For the pine nut crust, I just measured out my pine nuts, then tossed them in the food processor with… oh, damn, softened butter. I had not taken my butter out ahead of time, so I spent about 20 minutes rotating it on my stove to heat it up enough to soften but not melt. After 20 minutes, I decided a little low power nuking was in order, so to the microwave I went (which did the trick). 20 minutes wasted from not reading directions.
After I mixed the tart ingredients, I started whisking in the lemon juice. By about 4 minutes of whisking – not even halfway through – I felt like my arms were going to fall off. So I called in reinforcement and made Brandon whisk while I attended to the tart shell.
After pouring in the sabayon, I broiled the tart to brown on top.

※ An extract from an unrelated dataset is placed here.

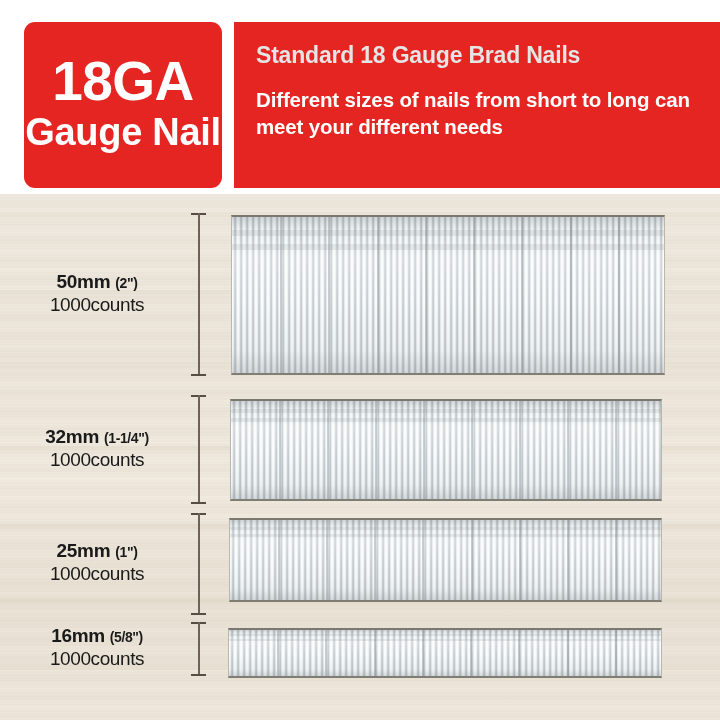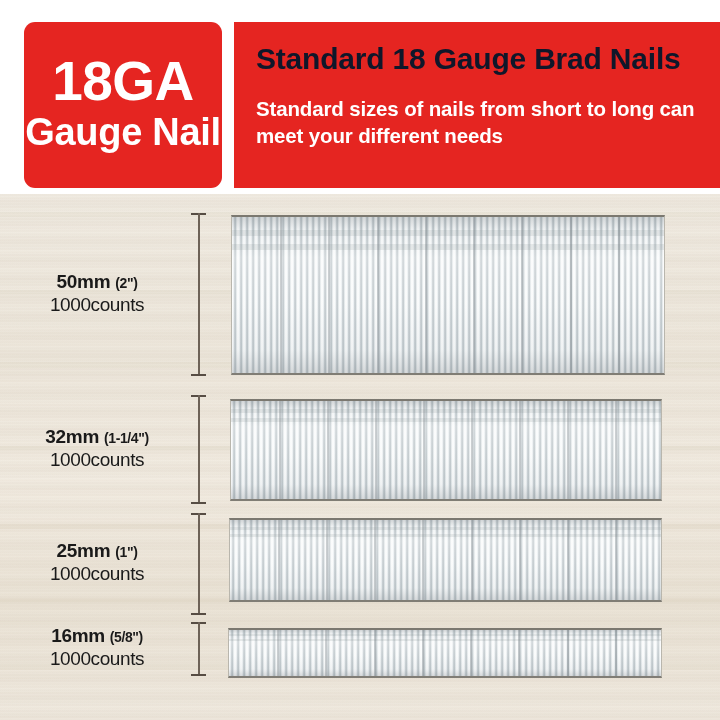"Standard 18 Gauge Brad Nails" .banner-title { color: #0f172a -> #e5e5e5; font-size: 30px -> 23px }
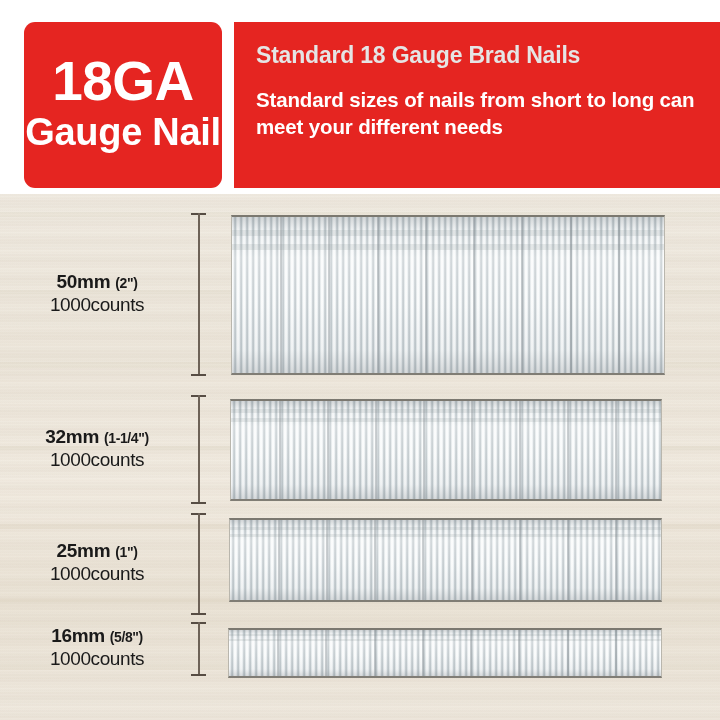"Standard sizes of nails from" div.banner-sub { text: Standard -> Different }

It did not brown nearly instantly like the directions said. Instead, it sat for two minutes and was barely browning. I realized that maybe this was because I had it too far down from the broiler… then almost lost the whole tart trying to move the rack. Guess I'm not slick enough to be able to handle that. After moving it (successfully… just barely), it did brown really quickly – like 30-40 seconds. And look at how pretty it is, even with all of the things I tried to screw up!
I must admit I feel a black cloud forming over me… if I can screw up something this easy – and trust me, it was easy – then how on earth am I going to saw a pig's head in half?
Resources: Henry's for Pine Nuts. Literally half the price of grocery store pine nuts. I also saw them in The People's Co-Op in OB a couple of days later for $25 or so a pound, which was the cheapest i've seen pine nuts in years!